Dog Days – A Year With Olive and Mabel by Andrew Cotter.
If you look at this book and think it is just about the authors relationship with his dogs, you would be wrong. Indeed they feature very heavily, they were his sanity during the dark days of the Covid 19 lockdowns, as his videos were for me and many others. It is also a very deeply moving and often very funny reflection on how the lockdowns effected us all, mentally and physically. Oh how so many people many to find a way through the darkness, until the vaccines allowed us to slowly start to return to a sort of normal.

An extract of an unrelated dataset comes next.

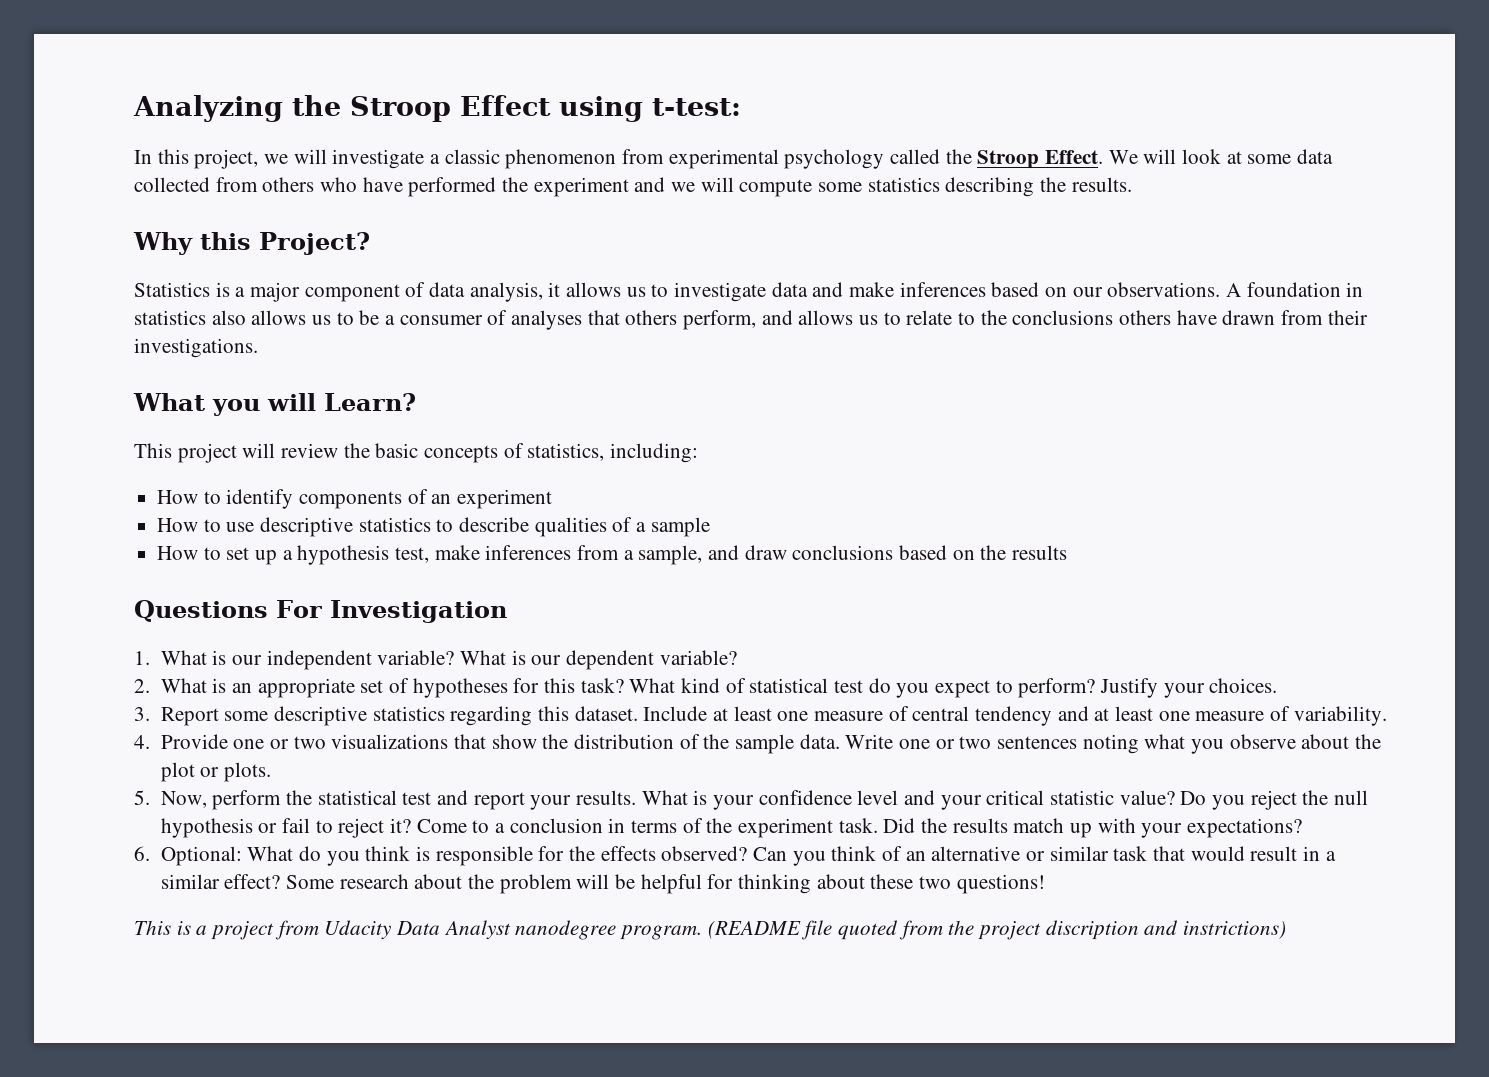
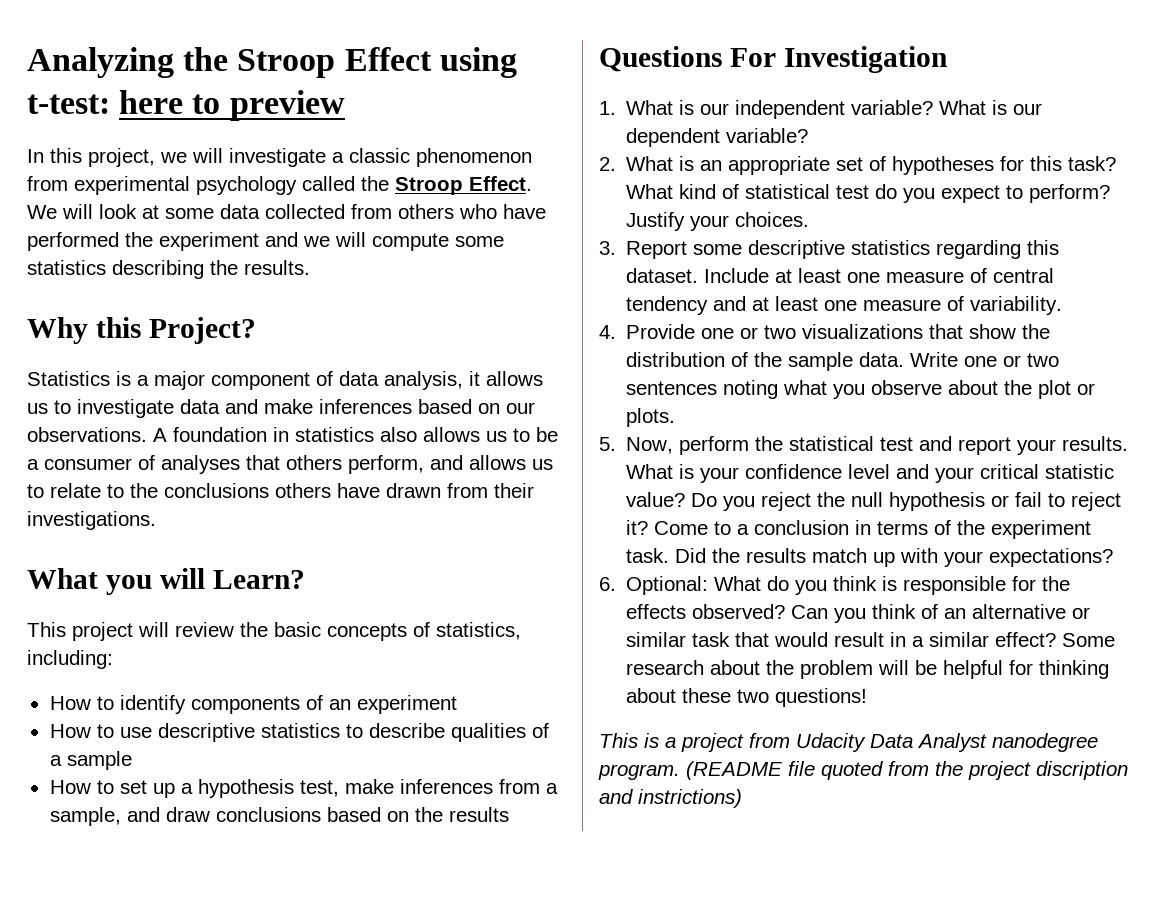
(741, 107) none -> [119,90,345,121] here to preview

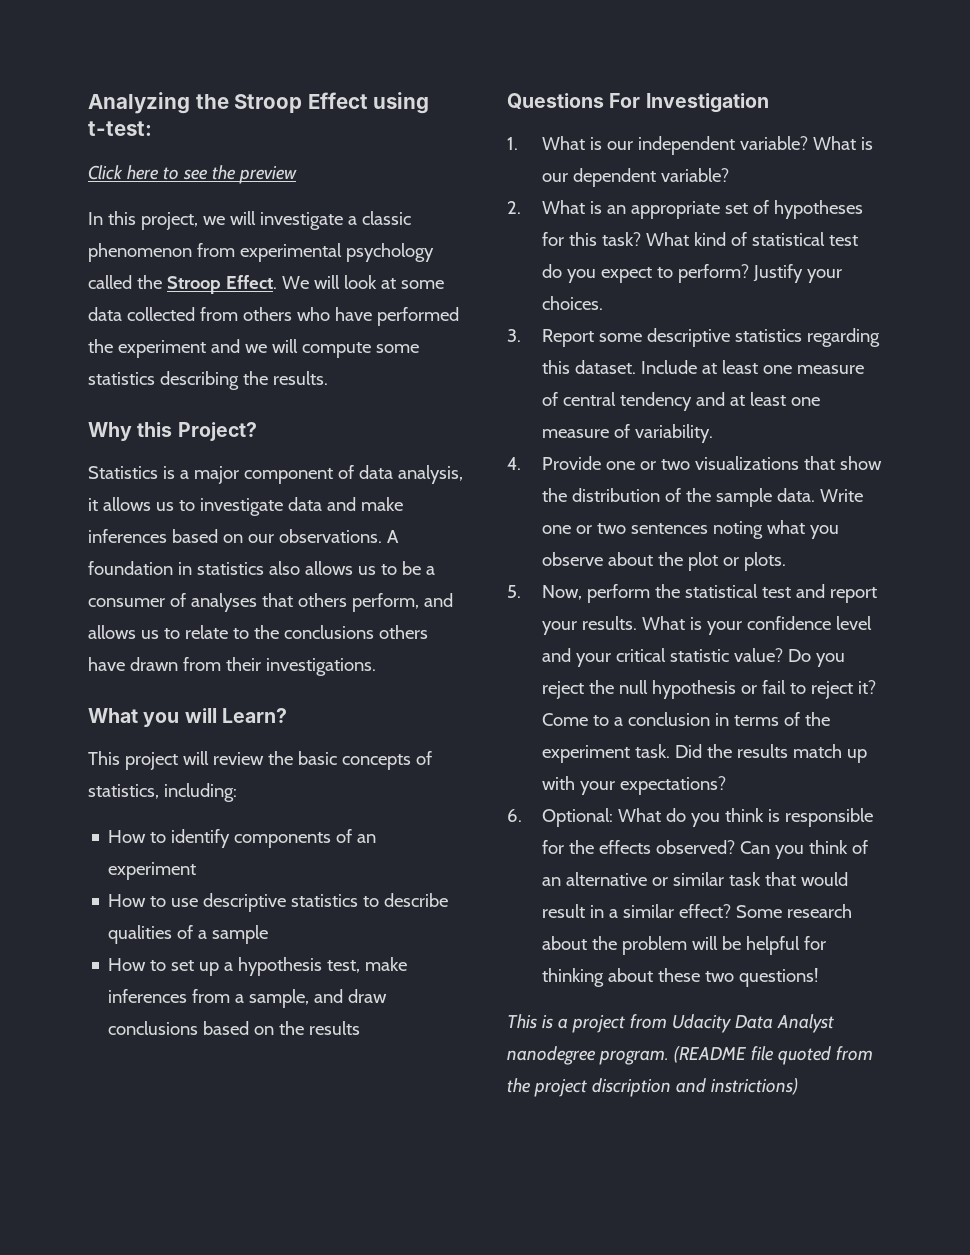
(110, 104) none -> [88,165,123,180] // Click
(221, 104) none -> [182,165,236,180] see the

Meet Me In Another Life by Catriona Silvey
This was the choice of the book club I attend and I loved it. It deals with some complex issues, but still manages to entertain and tell a story that kept me turning the pages long into the night. It is about love, yet not a love story, it’s about friendship and the connection between those who come to mean so much to us. I loved the way the story weaved back and fore, through time and many dimensions and yet never lost sight of the most integral part of the story, the myriad ways the human heart and mind pull us is many different directions.
Stronger by Gareth Thomas
There is no doubting that Gareth Thomas is a complex personality, but what I loved about this book is how this comes across. He allows us under the surface of who he is, to the vulnerable and troubled man below the surface. What I adored is that he acknowledges his ghost writer and yet we can still hear his voice loud and strong.
Then there are the books I have read to review.
Black Hearts by Doug Johnson
The fourth book in the author’s Skelfs series of thrillers, it is a tense and emotional read, with strong female leads and humour that is dark and delicious. Three generations of women, whose lives revolve around death and who are so beautifully written that you can imagine walking into the story and their world. Without doubt, I would buy any book they feature in, just to be able to spend time with them.
The Bleeding by Johana Gustawsson
The story is superb, because there are women are at the center of it. They are the story, their personalities, their actions, the paths they are driven down, making it far more than your average historical thriller. You can never be ready for what you are faced with: the way the words form something we don’t always acknowledge, that women are complex beings, as capable of evil, of desperate actions the same as men. It blows the myth of women as only ever forgiving and nurturing out of the water and that reader is why The Bleeding is breathtaking!
Lessons by Ian McEwan
Many novels succeed because the story roars along at breakneck speed, Lessons does so, because it does exactly the opposite. Within the embrace of the story, we are able to luxuriate in the whole of Roland’s life. How rare is that in modern literature? By far, for me, being able to live through such events as the fall of the Berlin Wall with this man, experience how events in history shaped the course of his life, was this book’s greatest gift. It is ambitious indeed, but it works, because Ian McEwan doesn’t bog it down with needless waffle. Each world, each sentence is designed to bring Roland and his experiences to life in glorious panoramic detail and the result is magnificent.
Well, that was September 2022. Exactly an even split between reading my own books and those I accepted for review. I’m happy with that. Bring on October!